# Solved: Windows XP really have a new update every day?



## imgja (Oct 2, 2005)

Every night when I shut down my computer, there is a microsoft shield that states there is an update that will be downloaded. This has been going on every night for weeks now. I checked the log and it always says the same thing "Security Update for Microsoft XML Core Services 4.0 Service Pack 2 (KB954430)". Is this really a new security update, or is it just the same thing over & over every night? Don't want to shut off automatic updates, but I have never had something every night downloading before, so I was just wondering. I also run Avira & Spybot, both free versions.


----------



## Elvandil (Aug 1, 2003)

Same thing. Is it installed?


----------



## imgja (Oct 2, 2005)

Not sure what you're asking...I have both Avira & Spybot installed. I thought they checked different things. If not, I'm perfectly okay with uninstalling one of them---which one is best? Also, my question was why my Microsoft XP Update log shows there is an update installed every day for the last couple weeks. The "Security Update for Microsoft XML Core Services 4.0 Service Pack 2 (KB954430)" is listed in Microsoft's download records so--must be them with an update every night.

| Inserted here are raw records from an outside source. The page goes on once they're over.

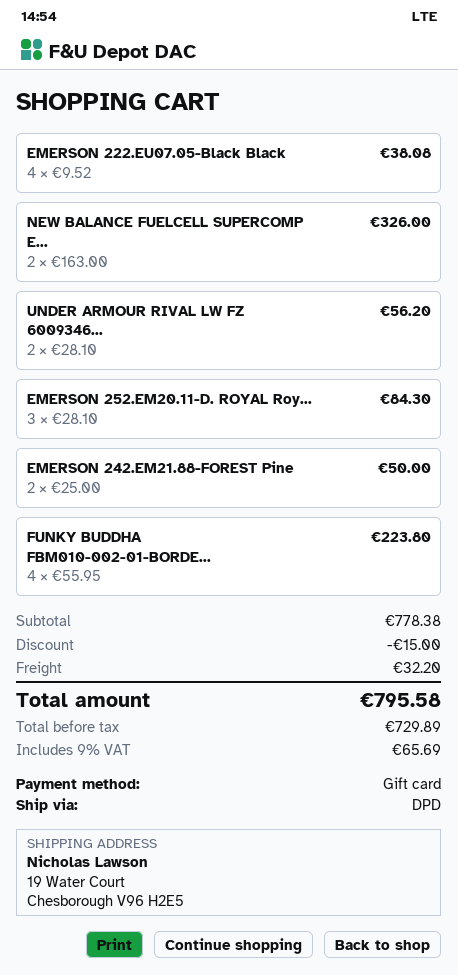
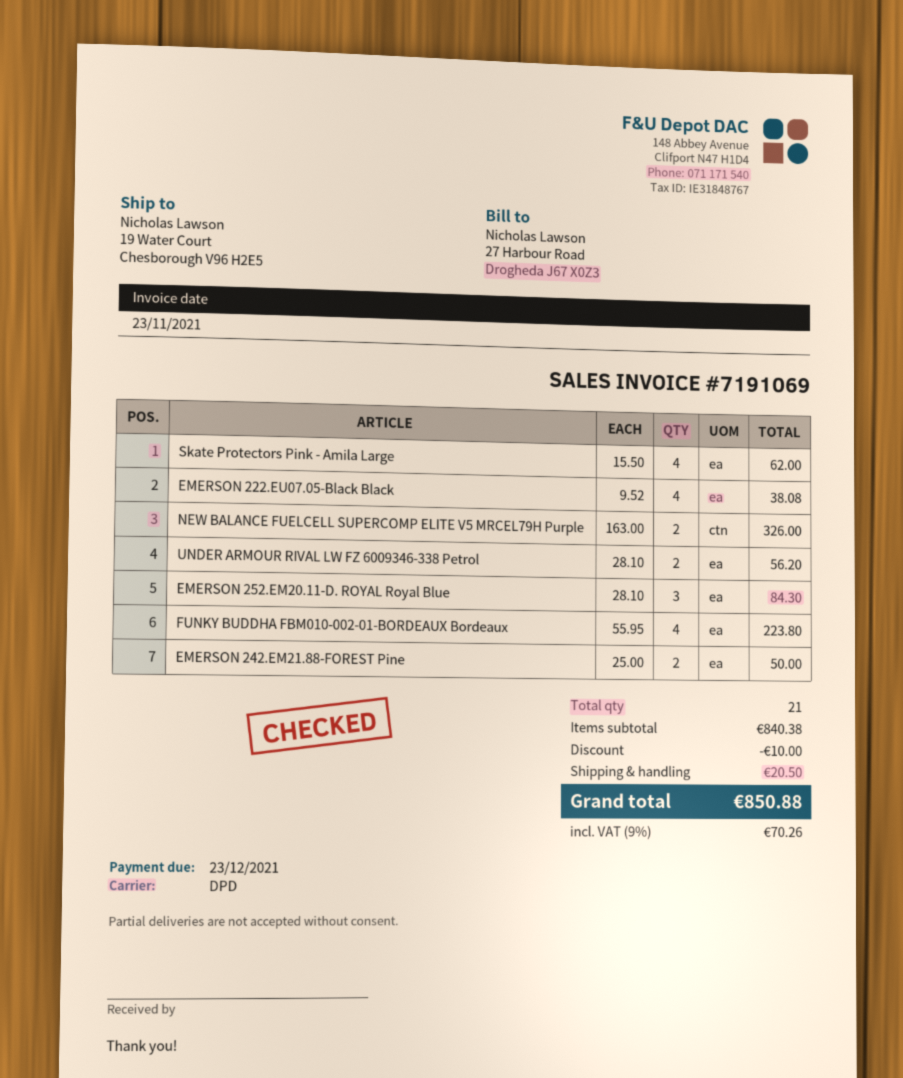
Skate Protectors Pink - Amila Large: none -> 4 x 15.50 = 62.00
subtotal: 778.38 -> 840.38
discount: 15.00 -> 10.00
shipping: 32.20 -> 20.50
tax: 9% = 65.69 -> 9% = 70.26
total: 795.58 -> 850.88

Are others having the same daily update that I have been getting, or is this something that is caught in a loop somehow on my computer & it is the same thing over & over & over again?


----------



## akaHothead (Apr 1, 2009)

Does it say" Installed" or "Ready to install". Might want to check the settings for Automatic Updates. You may have it set to download but not install and this is a reminder that it is there waiting.


----------



## missyjax (Apr 10, 2008)

In case it helps, the same thing is happening to me and I just confirmed at download center that it's already installed and working. (I use custom install).


----------



## imgja (Oct 2, 2005)

Thank for that, I was wondering if I'm the only one this is happening to. It's more annoying than anything because it's already been downloaded so I'm not sure why it keeps showing up and downloading every night--the same thing, night after night.


----------



## missyjax (Apr 10, 2008)

Yeah, it's driving me buggy. But like the others, I too am a bit confused by your terminology. Unless you've set updates to download and install at the same time, there are 2 separate steps involved. 

Specifically, if your yellow arrow icon says "updates are ready....click here to install" then the've been downloaded already, but you haven't executed them. You'll keep getting this icon until you do the actual installation.


----------



## akaHothead (Apr 1, 2009)

Just what I was saying in # 4.


----------



## imgja (Oct 2, 2005)

When I click on Start button to turn my computer off at night, there is the microsoft shield on the turn-off button that states: Click Turn Off to install important updates and turn off your computer. I always click the turn off button and before it turns off it clearly states that it is installing updates before shutting off. Every night, same thing & according to the microsoft update listing--appears to be the same update (at least it says the same thing in the listing, which I copied in a previous post). And the yellow shield in the tool bar always states that there Updates waiting to be installed. Every day.


----------



## Cookiegal (Aug 27, 2003)

Looks like possibly this issue:

http://support.microsoft.com/kb/941729/


----------